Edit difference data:
#####

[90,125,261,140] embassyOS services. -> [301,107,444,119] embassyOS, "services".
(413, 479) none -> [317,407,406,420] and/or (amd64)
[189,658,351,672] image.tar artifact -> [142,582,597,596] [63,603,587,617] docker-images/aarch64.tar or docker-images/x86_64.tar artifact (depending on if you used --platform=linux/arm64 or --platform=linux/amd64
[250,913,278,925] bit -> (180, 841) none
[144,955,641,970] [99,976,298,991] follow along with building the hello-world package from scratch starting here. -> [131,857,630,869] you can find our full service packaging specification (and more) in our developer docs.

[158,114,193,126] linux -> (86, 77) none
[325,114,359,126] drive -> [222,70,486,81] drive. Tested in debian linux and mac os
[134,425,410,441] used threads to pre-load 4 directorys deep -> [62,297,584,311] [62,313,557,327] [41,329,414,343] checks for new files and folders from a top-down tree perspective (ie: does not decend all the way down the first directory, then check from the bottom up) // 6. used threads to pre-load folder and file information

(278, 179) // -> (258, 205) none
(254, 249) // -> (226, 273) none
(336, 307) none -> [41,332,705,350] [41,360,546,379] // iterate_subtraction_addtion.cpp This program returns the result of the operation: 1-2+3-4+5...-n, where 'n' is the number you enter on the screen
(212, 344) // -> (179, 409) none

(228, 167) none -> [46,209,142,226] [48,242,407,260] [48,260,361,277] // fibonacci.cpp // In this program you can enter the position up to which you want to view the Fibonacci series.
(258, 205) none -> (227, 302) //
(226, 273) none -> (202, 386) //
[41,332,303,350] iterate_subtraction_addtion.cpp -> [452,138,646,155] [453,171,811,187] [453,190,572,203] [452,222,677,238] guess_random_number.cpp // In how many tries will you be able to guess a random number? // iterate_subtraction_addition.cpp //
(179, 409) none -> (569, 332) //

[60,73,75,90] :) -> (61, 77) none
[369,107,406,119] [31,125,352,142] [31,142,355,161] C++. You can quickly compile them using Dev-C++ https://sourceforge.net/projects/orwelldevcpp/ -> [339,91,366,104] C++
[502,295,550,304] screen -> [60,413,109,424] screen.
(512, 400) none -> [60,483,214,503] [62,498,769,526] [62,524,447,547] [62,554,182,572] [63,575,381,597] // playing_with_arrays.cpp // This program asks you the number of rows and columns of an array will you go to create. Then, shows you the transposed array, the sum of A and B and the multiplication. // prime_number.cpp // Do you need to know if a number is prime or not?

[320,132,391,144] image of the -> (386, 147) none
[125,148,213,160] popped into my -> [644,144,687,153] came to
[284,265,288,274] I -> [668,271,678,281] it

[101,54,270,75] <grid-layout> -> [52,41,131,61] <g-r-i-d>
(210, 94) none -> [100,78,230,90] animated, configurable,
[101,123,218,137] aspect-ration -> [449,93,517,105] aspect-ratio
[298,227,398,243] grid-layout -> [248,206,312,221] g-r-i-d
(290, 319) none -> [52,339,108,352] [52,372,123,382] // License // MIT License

#####

Work order: Could you restate the records above word for word?

Task solution:
[90,125,261,140] embassyOS services. -> [301,107,444,119] embassyOS, "services".
(413, 479) none -> [317,407,406,420] and/or (amd64)
[189,658,351,672] image.tar artifact -> [142,582,597,596] [63,603,587,617] docker-images/aarch64.tar or docker-images/x86_64.tar artifact (depending on if you used --platform=linux/arm64 or --platform=linux/amd64
[250,913,278,925] bit -> (180, 841) none
[144,955,641,970] [99,976,298,991] follow along with building the hello-world package from scratch starting here. -> [131,857,630,869] you can find our full service packaging specification (and more) in our developer docs.

[158,114,193,126] linux -> (86, 77) none
[325,114,359,126] drive -> [222,70,486,81] drive. Tested in debian linux and mac os
[134,425,410,441] used threads to pre-load 4 directorys deep -> [62,297,584,311] [62,313,557,327] [41,329,414,343] checks for new files and folders from a top-down tree perspective (ie: does not decend all the way down the first directory, then check from the bottom up) // 6. used threads to pre-load folder and file information

(278, 179) // -> (258, 205) none
(254, 249) // -> (226, 273) none
(336, 307) none -> [41,332,705,350] [41,360,546,379] // iterate_subtraction_addtion.cpp This program returns the result of the operation: 1-2+3-4+5...-n, where 'n' is the number you enter on the screen
(212, 344) // -> (179, 409) none

(228, 167) none -> [46,209,142,226] [48,242,407,260] [48,260,361,277] // fibonacci.cpp // In this program you can enter the position up to which you want to view the Fibonacci series.
(258, 205) none -> (227, 302) //
(226, 273) none -> (202, 386) //
[41,332,303,350] iterate_subtraction_addtion.cpp -> [452,138,646,155] [453,171,811,187] [453,190,572,203] [452,222,677,238] guess_random_number.cpp // In how many tries will you be able to guess a random number? // iterate_subtraction_addition.cpp //
(179, 409) none -> (569, 332) //

[60,73,75,90] :) -> (61, 77) none
[369,107,406,119] [31,125,352,142] [31,142,355,161] C++. You can quickly compile them using Dev-C++ https://sourceforge.net/projects/orwelldevcpp/ -> [339,91,366,104] C++
[502,295,550,304] screen -> [60,413,109,424] screen.
(512, 400) none -> [60,483,214,503] [62,498,769,526] [62,524,447,547] [62,554,182,572] [63,575,381,597] // playing_with_arrays.cpp // This program asks you the number of rows and columns of an array will you go to create. Then, shows you the transposed array, the sum of A and B and the multiplication. // prime_number.cpp // Do you need to know if a number is prime or not?

[320,132,391,144] image of the -> (386, 147) none
[125,148,213,160] popped into my -> [644,144,687,153] came to
[284,265,288,274] I -> [668,271,678,281] it

[101,54,270,75] <grid-layout> -> [52,41,131,61] <g-r-i-d>
(210, 94) none -> [100,78,230,90] animated, configurable,
[101,123,218,137] aspect-ration -> [449,93,517,105] aspect-ratio
[298,227,398,243] grid-layout -> [248,206,312,221] g-r-i-d
(290, 319) none -> [52,339,108,352] [52,372,123,382] // License // MIT License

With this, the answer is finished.